Lori Bocklund answers a question about call volume per CSR and discusses why it isn't considered a top metric for evaluating performance.

Our small call center is a part of a larger organization. My director insists we use call volume per customer service representative (CSR) as a measure of performance. What information can I present that will support NOT using this metric? Instead I believe in measuring average hold time (AHT), service level agreement (SLA), availability, abandon ratio, occupancy, etc.
There are a multitude of articles from experts in the industry that talk about the top metrics to use, and what metrics not to use, and you won't (or shouldn't) find call volume per CSR as a top key performance indicator (KPI). Some key reasons to discuss with your boss are:


  • CSRs can affect the amount of calls they handle by varying the speed, quality, or amount of information provided on the call. Measuring performance by the number of calls encourages and sometimes forces CSRs to behave improperly to meet the goal.
  • Hanging up on callers to increase the call count.
  • Not fully serving callers to speed up the call and, therefore, take more calls.
  • Not offering additional sales or services because it may take additional time and reduce the number of calls taken.
  • Many factors outside of the center's control can impact volumes and handle times.

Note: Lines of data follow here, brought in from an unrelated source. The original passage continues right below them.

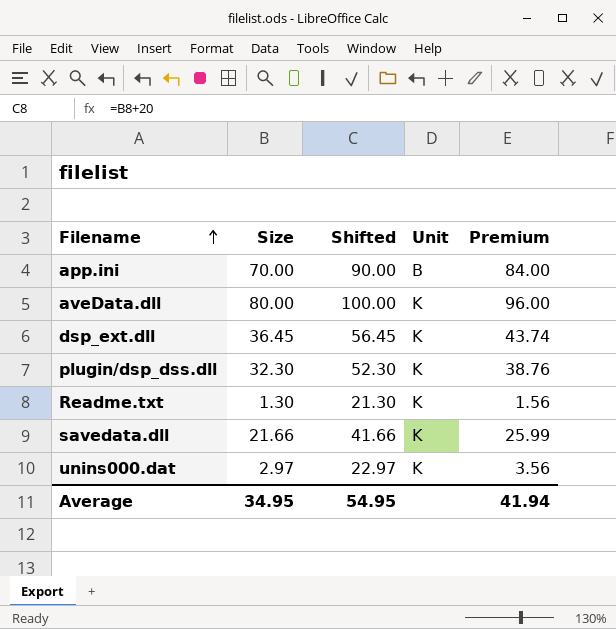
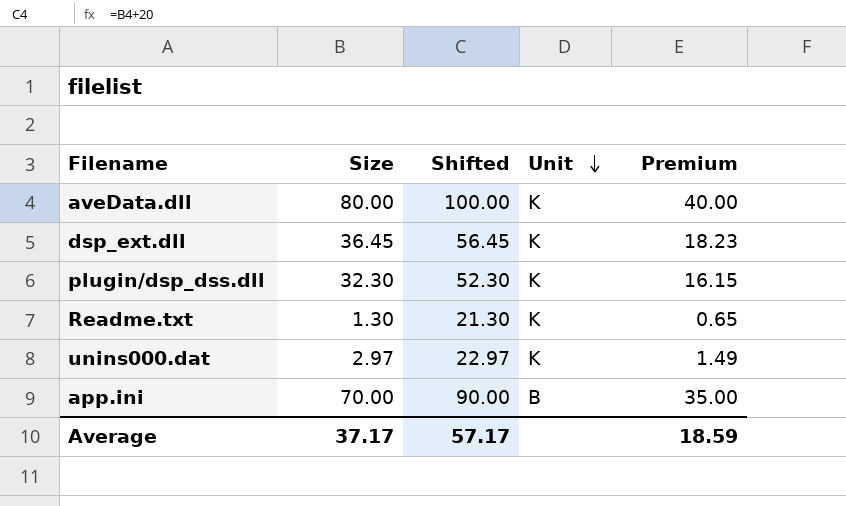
row order: Filename ascending -> Unit descending
column Premium | formula: [Size] * 1.2 -> [Size] * 0.5
row savedata.dll: 21.66 | 41.66 | K | 25.99 -> none
Average | Size: 34.95 -> 37.17
Average | Shifted: 54.95 -> 57.17
Average | Premium: 41.94 -> 18.59

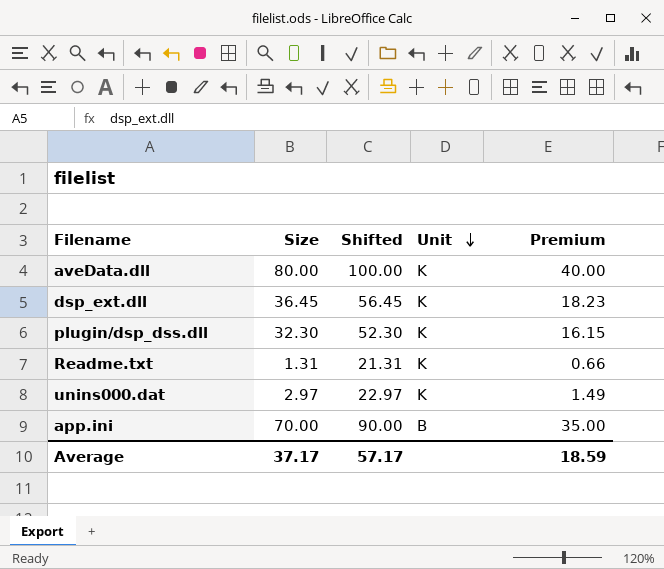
Readme.txt | Size: 1.30 -> 1.31
Readme.txt | Shifted: 21.30 -> 21.31
Readme.txt | Premium: 0.65 -> 0.66

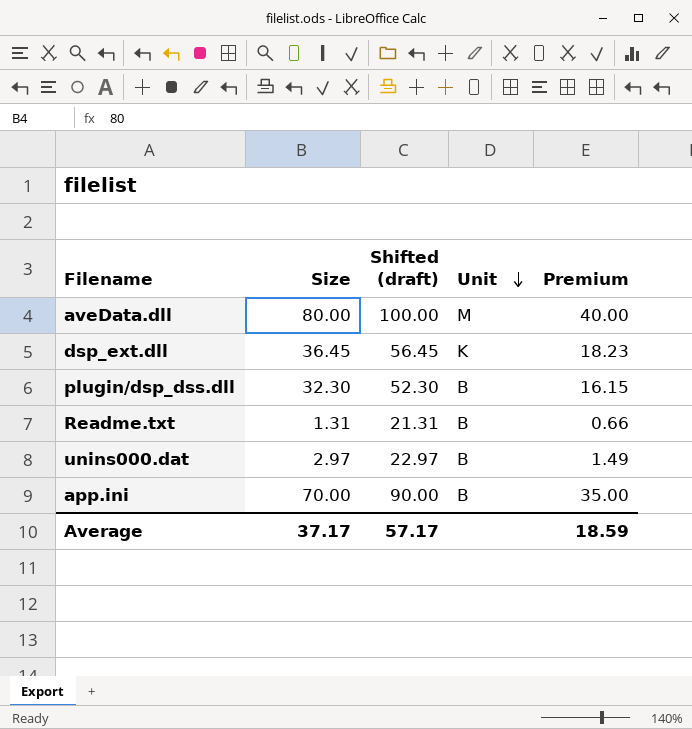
column name: Shifted -> Shifted (draft)
aveData.dll | Unit: K -> M
plugin/dsp_dss.dll | Unit: K -> B
Readme.txt | Unit: K -> B
unins000.dat | Unit: K -> B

    Things like product issues or incorrect billings or a new mailing can trigger activity that the center may or may not even know about before they occur. So calls per CSR could go up or down due to nothing that the center and its staff can influence (other than to try their best to clear queues and handle calls as effectively and efficiently as possible).

    If your boss still insists upon using a number of calls metric it should be used only for those people in workforce planning (scheduling and forecasting) who have the ability to affect it.

    On your list of metrics to consider, don't forget quality, customer experience, and financial impact (cost or revenue). Ideally, a balanced scorecard approach to call center performance will also include employee satisfaction and other internal metrics. While you are a small center, you should be able to find ways to measure these things.

    I suggest you give your boss a copy of Brad Cleveland's book, Call Center Management on Fast Forward (available on Amazon or through ICMI). Get a copy for yourself as well – it's a great reference to have around, and then you and your boss can discuss some of the topics in there. Part Four is a good place to start for your question on metrics.